In December, Walker was accused of spitting in the mouth of Pittsburgh Steelers punter/holder Mitch Berger after Jeff Reed kicked an extra point in Pittsburgh's 13–9 win. He appeared to have tried to dive into Reed's knees. A brief scuffle ensued. Berger apparently tried to break it up. At that point the spitting was supposed to have occurred. Walker denied the incident being intentional.

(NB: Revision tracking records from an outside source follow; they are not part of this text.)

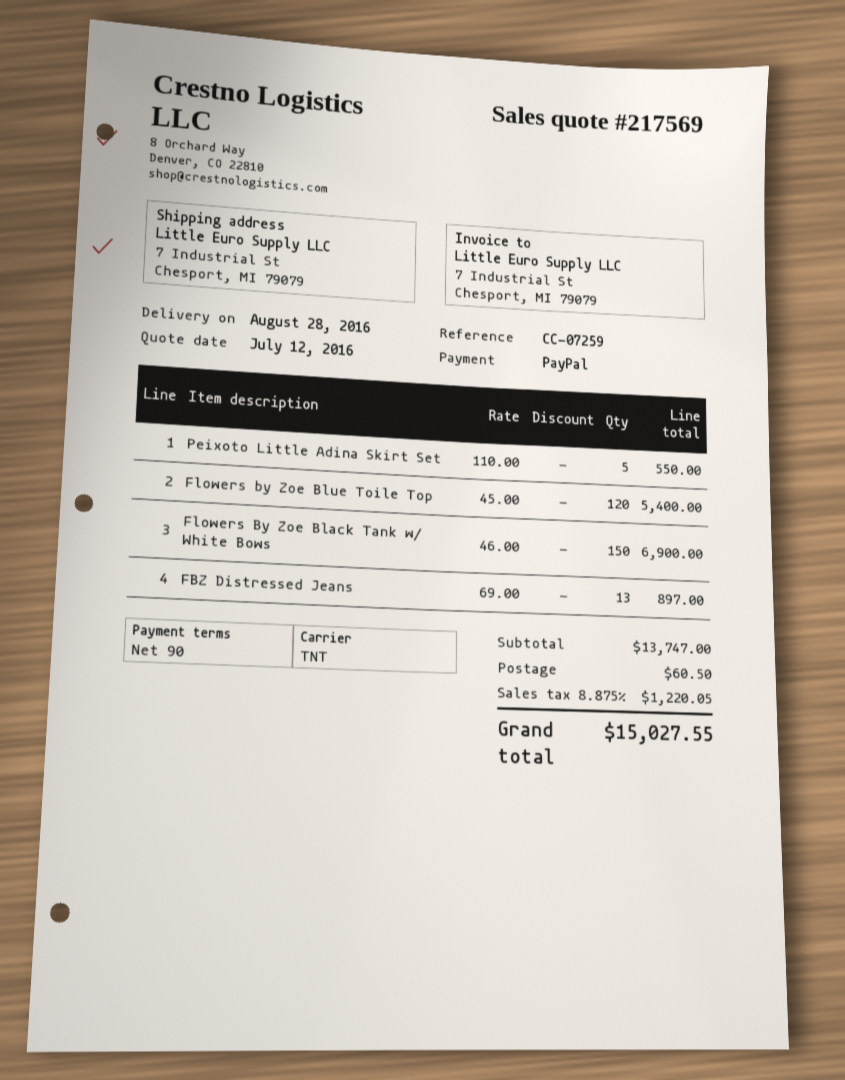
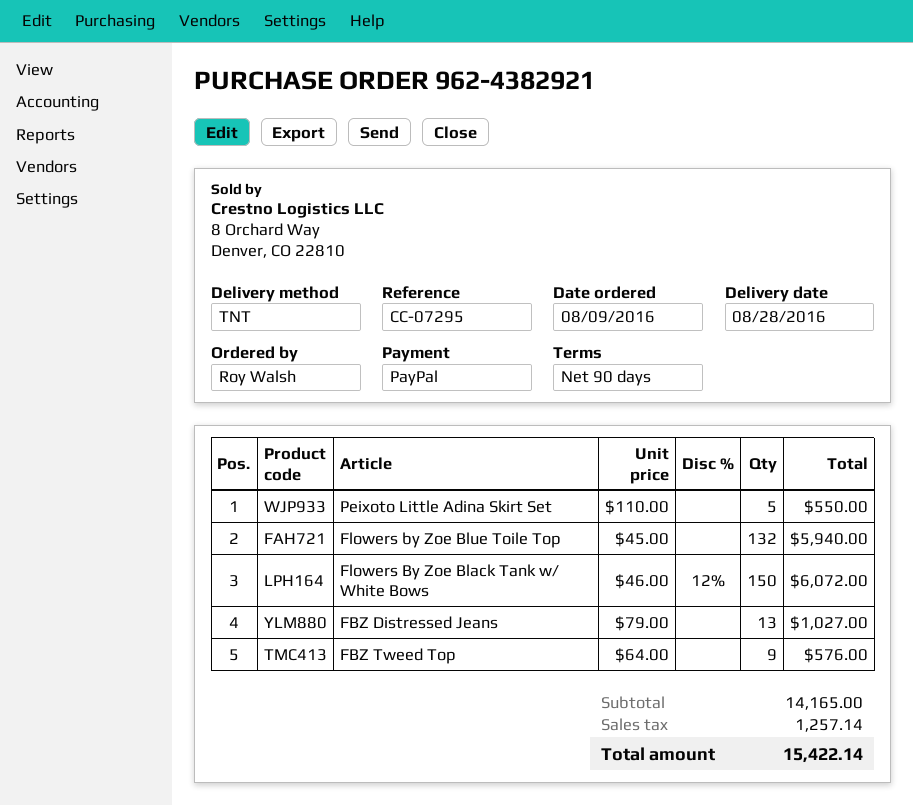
reference: CC-07259 -> CC-07295
Flowers by Zoe Blue Toile Top: 120 x 45.00 = 5400.00 -> 132 x 45.00 = 5940.00
Flowers By Zoe Black Tank w/ White Bows: 150 x 46.00 = 6900.00 -> 150 x 46.00 - 12% = 6072.00
FBZ Distressed Jeans: 13 x 69.00 = 897.00 -> 13 x 79.00 = 1027.00
FBZ Tweed Top: none -> 9 x 64.00 = 576.00
subtotal: 13747.00 -> 14165.00
shipping: 60.50 -> none
tax: 1220.05 -> 1257.14
total: 15027.55 -> 15422.14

In 2009, he appeared in 14 games with one start against the Indianapolis Colts. He struggled with penalties during the season. He registered 14 tackles and one interception.

===Minnesota Vikings===
On October 13, 2010, Walker signed with the Minnesota Vikings, after Cedric Griffin was lost for the season with a right knee injury. He appeared in 11 games with 2 starts against the New York Giants and Detroit Lions. He registered 17 tackles, one interception, five passes defensed and 7 special teams tackles. He was not re-signed after the season.

===Tennessee Titans===
On August 4, 2011, Walker signed with the Tennessee Titans to replace an injured Ryan Mouton. He was released on September 3.

===Dallas Cowboys===
On September 13, 2011, he was signed as a free agent by the Dallas Cowboys, reuniting with head coach Jason Garrett, who was a former teammate with the Giants. He played in 14 games as a backup, making 25 tackles and one interception. He was not re-signed after the season.

==NFL career statistics==

Legend
| Bold | Career high |

===Regular season===

Year: Team; Games; Tackles; Interceptions; Fumbles
GP: GS; Cmb; Solo; Ast; Sck; TFL; Int; Yds; TD; Lng; PD; FF; FR; Yds; TD
2003: NYG; 10; 7; 34; 30; 4; 0.0; 0; 2; 74; 1; 56; 5; 0; 0; 0; 0
2004: NYG; 13; 1; 23; 21; 2; 0.0; 0; 2; 20; 0; 10; 3; 1; 0; 0; 0
2005: NYG; 7; 0; 1; 1; 0; 0.0; 0; 1; 71; 0; 71; 1; 0; 0; 0; 0
2006: NYG; 11; 1; 13; 10; 3; 0.0; 1; 0; 0; 0; 0; 0; 0; 0; 0; 0
2007: GNB; 12; 0; 17; 17; 0; 0.0; 0; 0; 0; 0; 0; 1; 0; 0; 0; 0
2008: BAL; 15; 5; 35; 31; 4; 0.0; 0; 1; 0; 0; 0; 11; 2; 0; 0; 0
2009: BAL; 14; 1; 16; 12; 4; 0.0; 0; 1; 0; 0; 0; 4; 0; 1; 0; 0
2010: MIN; 11; 2; 22; 13; 9; 0.0; 0; 1; 10; 0; 10; 6; 0; 1; 0; 0
2011: DAL; 14; 0; 25; 17; 8; 0.0; 1; 1; 5; 0; 5; 3; 0; 0; 0; 0
107; 17; 186; 152; 34; 0.0; 2; 9; 180; 1; 71; 34; 3; 2; 0; 0

===Playoffs===

Year: Team; Games; Tackles; Interceptions; Fumbles
GP: GS; Cmb; Solo; Ast; Sck; TFL; Int; Yds; TD; Lng; PD; FF; FR; Yds; TD
2007: GNB; 1; 0; 1; 1; 0; 0.0; 0; 0; 0; 0; 0; 0; 0; 0; 0; 0
2008: BAL; 3; 1; 6; 6; 0; 0.0; 0; 0; 0; 0; 0; 2; 0; 0; 0; 0
2009: BAL; 2; 1; 5; 3; 2; 0.0; 0; 0; 0; 0; 0; 2; 0; 0; 0; 0
6; 2; 12; 10; 2; 0.0; 0; 0; 0; 0; 0; 4; 0; 0; 0; 0

==Personal life==
His cousin Chad Lucas played wide receiver in the NFL.